» Material provided
★ ★ ★ ★
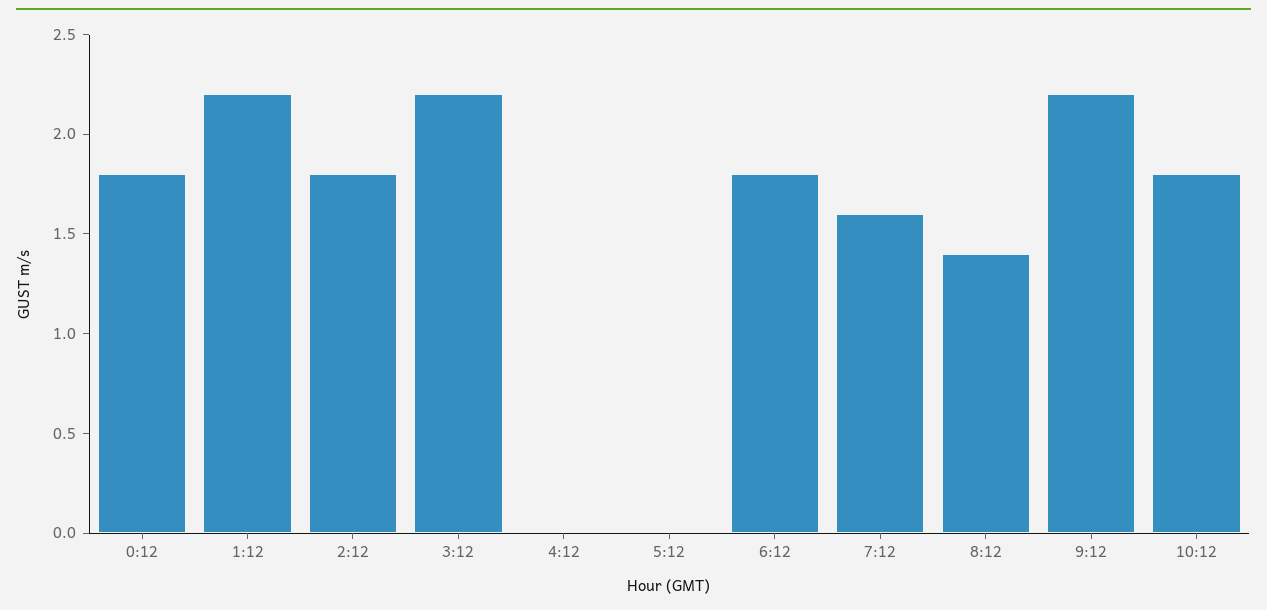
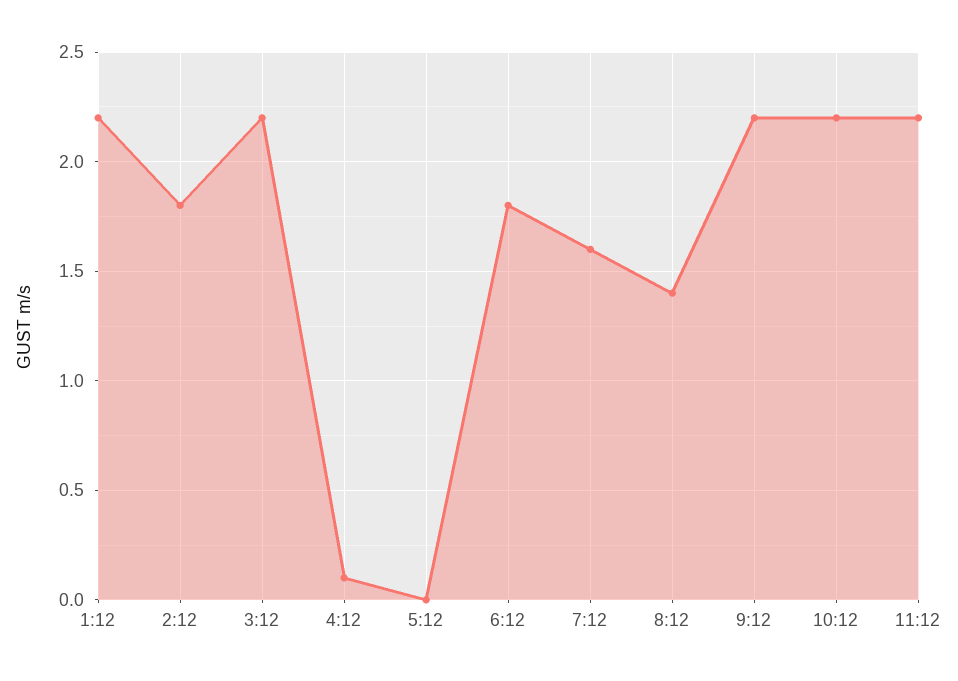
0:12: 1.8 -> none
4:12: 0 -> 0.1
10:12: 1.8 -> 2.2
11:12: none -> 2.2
★ ★ ★ ★
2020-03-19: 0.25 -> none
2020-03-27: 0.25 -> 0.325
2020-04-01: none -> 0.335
★ ★ ★ ★
The lines above may hold the string "none". Say how many do, and give only that number.

» Final answer
4